If data samples contain a Python list with a variable number of elements, type inference will fail #260

senarvi · 2024-07-23T08:07:35Z

🐛 Bug

When optimizing a dataset, BinaryWriter.serialize() will first flatten the sample dictionary and infer the type of each element. Then it will assume that all data samples have the same types and the same number of elements. If a list contains a variable number of elements, the type information will be incorrect for subsequent data samples. This is not documented and can cause some confusion.

To Reproduce

When storing the data in NumPy arrays, there's no problem, because each array is considered as one element in the flattened type list. So this works:

import numpy as np
from PIL import Image
import litdata as ld

def random_images(index):
    fake_images = Image.fromarray(np.random.randint(0, 256, (32, 32, 3), dtype=np.uint8))
    num_labels = np.random.randint(10)
    fake_labels = np.random.randint(10, size=num_labels)

    # use any key:value pairs
    data = {"index": index, "image": fake_images, "class": fake_labels}

    return data

if __name__ == "__main__":
    # the optimize function outputs data in an optimized format (chunked, binerized, etc...)
    ld.optimize(
        fn=random_images,                   # the function applied to each input
        inputs=list(range(1000)),           # the inputs to the function (here it's a list of numbers)
        output_dir="my_optimized_dataset",  # optimized data is stored here
        num_workers=4,                      # The number of workers on the same machine
        chunk_bytes="64MB"                  # size of each chunk
    )

When storing the data in a Python list, the type of each list element is inferred separately.

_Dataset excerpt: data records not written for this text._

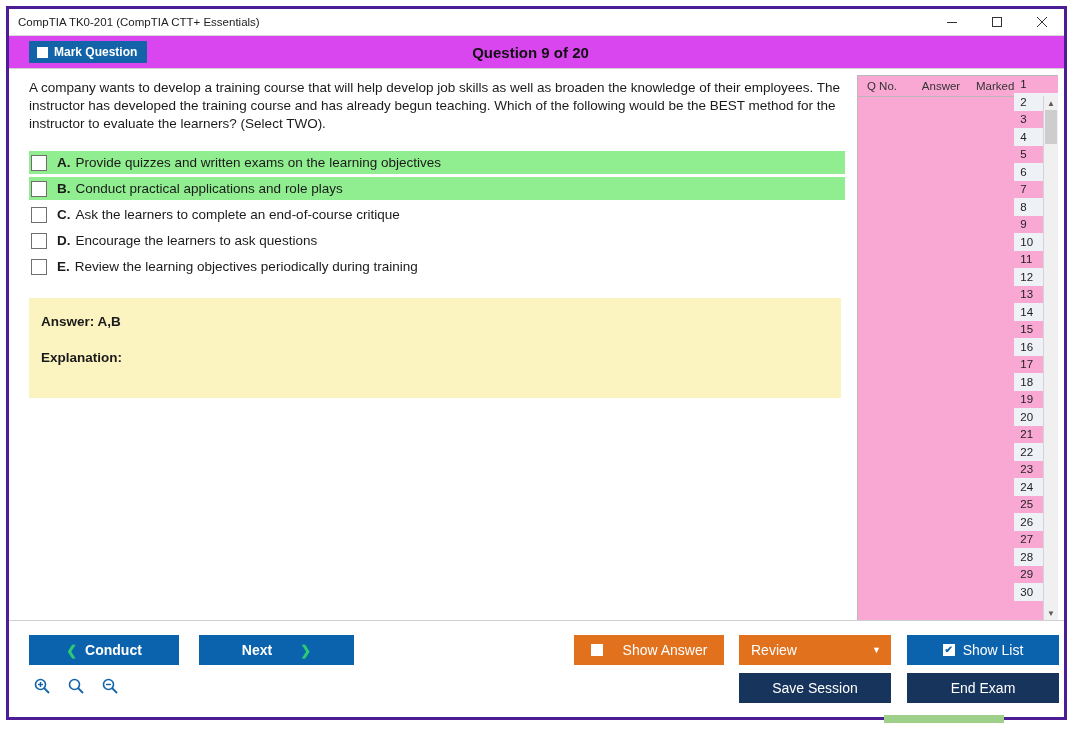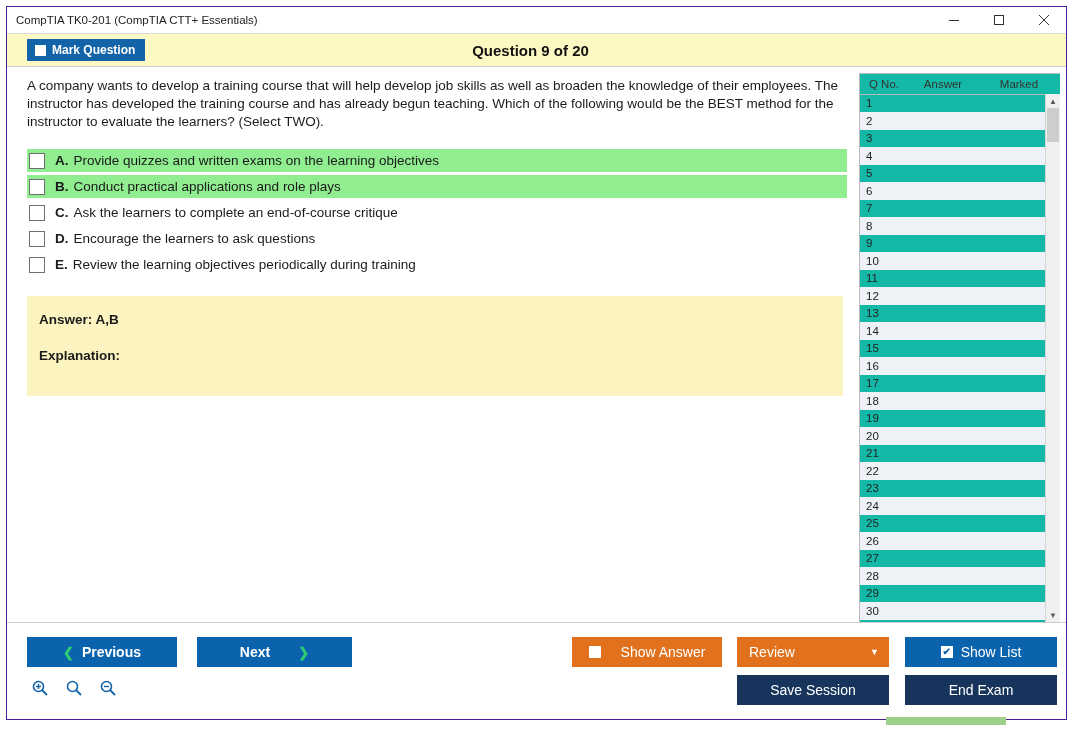--- a/index.html
+++ b/index.html
@@ -22,7 +22,7 @@
     width: 1061px;
     height: 714px;
     background: #ffffff;
-    border: 1px solid #4c1d95;
+    border: 3px solid #4c1d95;
     box-sizing: border-box;
     display: flex;
     flex-direction: column;

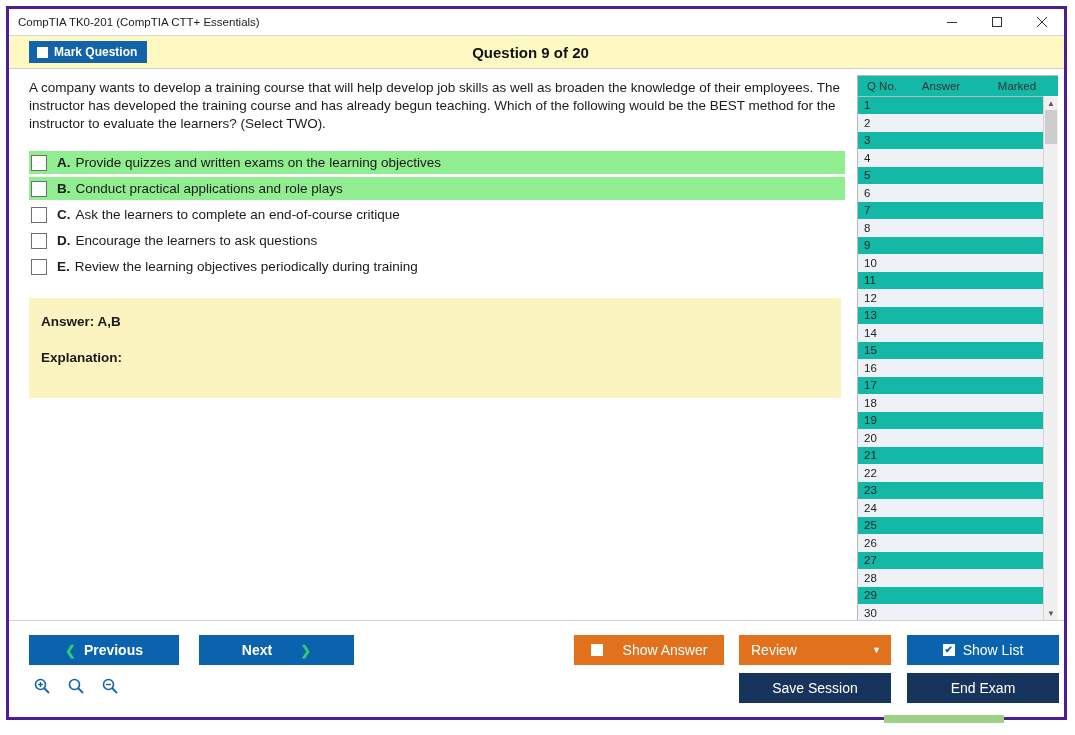--- a/index.html
+++ b/index.html
@@ -65,7 +65,7 @@
   .exam-header {
     height: 32px;
     min-height: 32px;
-    background: #fef9c3;
+    background: #d946ef;
     display: flex;
     align-items: center;
     position: relative;

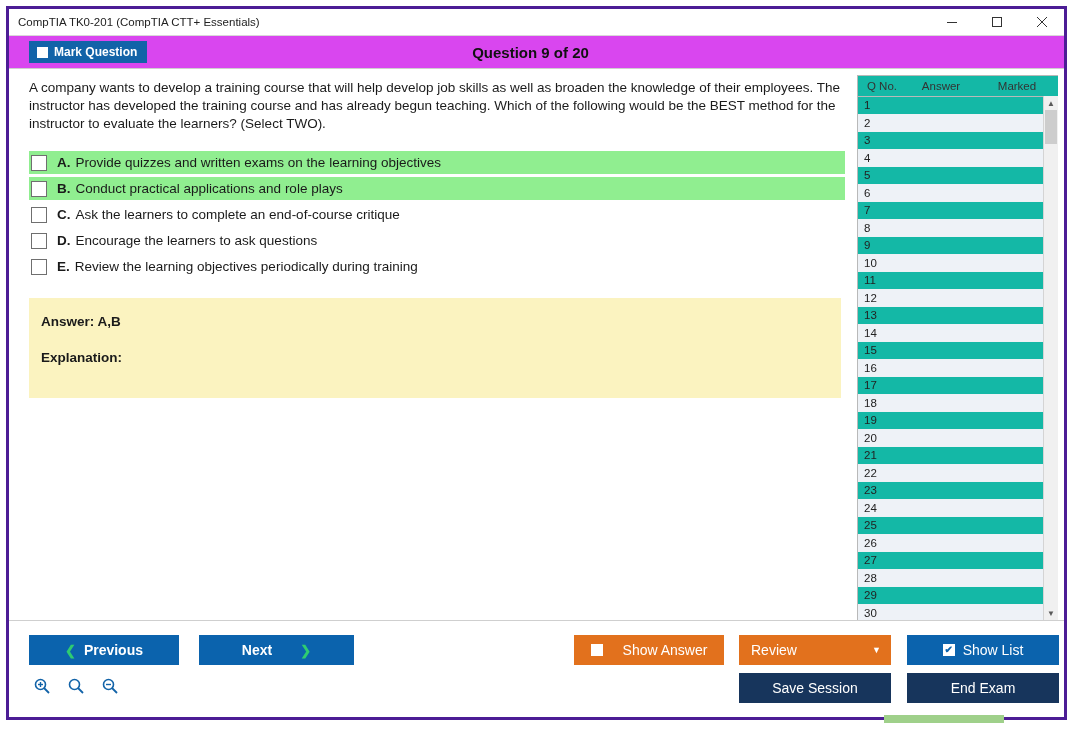--- a/index.html
+++ b/index.html
@@ -169,9 +169,9 @@
     border-left: 1px solid #b9b9b9;
     border-top: 1px solid #b9b9b9;
     margin: 6px 6px 0 0;
-    background: #14b8a6;
-    display: flex;
-    flex-direction: column;
+    background: #f9a8d4;
+    display: flex;
+    flex-direction: row;
     position: relative;
   }
   .qlist-head {

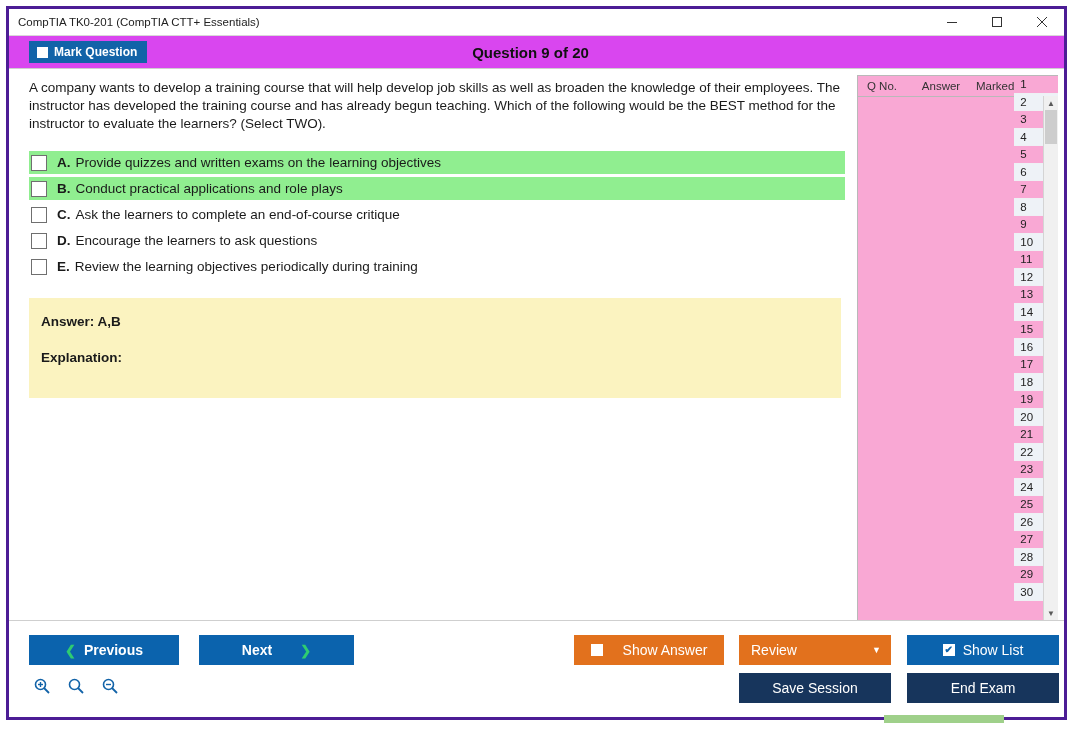--- a/index.html
+++ b/index.html
@@ -555,7 +555,7 @@
   <div class="footer">
     <button class="btn btn-prev">
       <span class="chev">❮</span>
-      <span>Previous</span>
+      <span>Conduct</span>
     </button>
     <button class="btn btn-next">
       <span>Next</span>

If a list contains a variable number of elements, the type information of one sample is not useful for other samples. Now, if we add an element that has a different type (say, a string) after a variable-length list, the function will crash:

def random_images(index):
    fake_images = Image.fromarray(np.random.randint(0, 256, (32, 32, 3), dtype=np.uint8))
    num_labels = np.random.randint(10)
    fake_labels = np.random.randint(10, size=num_labels).tolist()
    name = "name"

    # use any key:value pairs
    data = {"index": index, "image": fake_images, "class": fake_labels, "name": name}

    return data

The error:

Rank 0 inferred the following `['int', 'pil', 'int', 'int', 'int', 'str']` data format.                                                                                                                                                                         | 0/1000 [00:00<?, ?it/s]
Rank 1 inferred the following `['int', 'pil', 'int', 'int', 'int', 'str']` data format.
Worker 1 is done.
Traceback (most recent call last):
  File ".../example.py", line 20, in <module>
    ld.optimize(
  File ".../lib/python3.12/site-packages/litdata/processing/functions.py", line 432, in optimize
    data_processor.run(
  File ".../lib/python3.12/site-packages/litdata/processing/data_processor.py", line 1055, in run
    self._exit_on_error(error)
  File ".../lib/python3.12/site-packages/litdata/processing/data_processor.py", line 1119, in _exit_on_error
    raise RuntimeError(f"We found the following error {error}.")
RuntimeError: We found the following error Traceback (most recent call last):
  File ".../lib/python3.12/site-packages/litdata/processing/data_processor.py", line 665, in _handle_data_chunk_recipe
    chunk_filepath = self.cache._add_item(self._index_counter, item_data_or_generator)
  File ".../lib/python3.12/site-packages/litdata/streaming/cache.py", line 134, in _add_item
    return self._writer.add_item(index, data)
  File ".../lib/python3.12/site-packages/litdata/streaming/writer.py", line 305, in add_item
    data, dim = self.serialize(items)
  File ".../lib/python3.12/site-packages/litdata/streaming/writer.py", line 179, in serialize
    self._serialize_with_data_format(flattened, sizes, data, self._data_format)
  File ".../lib/python3.12/site-packages/litdata/streaming/writer.py", line 210, in _serialize_with_data_format
    serialized_item, _ = serializer.serialize(element)
  File ".../lib/python3.12/site-packages/litdata/streaming/serializers.py", line 347, in serialize
    return obj.encode("utf-8"), None
AttributeError: 'int' object has no attribute 'encode'

Expected behavior

It should be documented that every data sample must have the same elements and every list must be the same size.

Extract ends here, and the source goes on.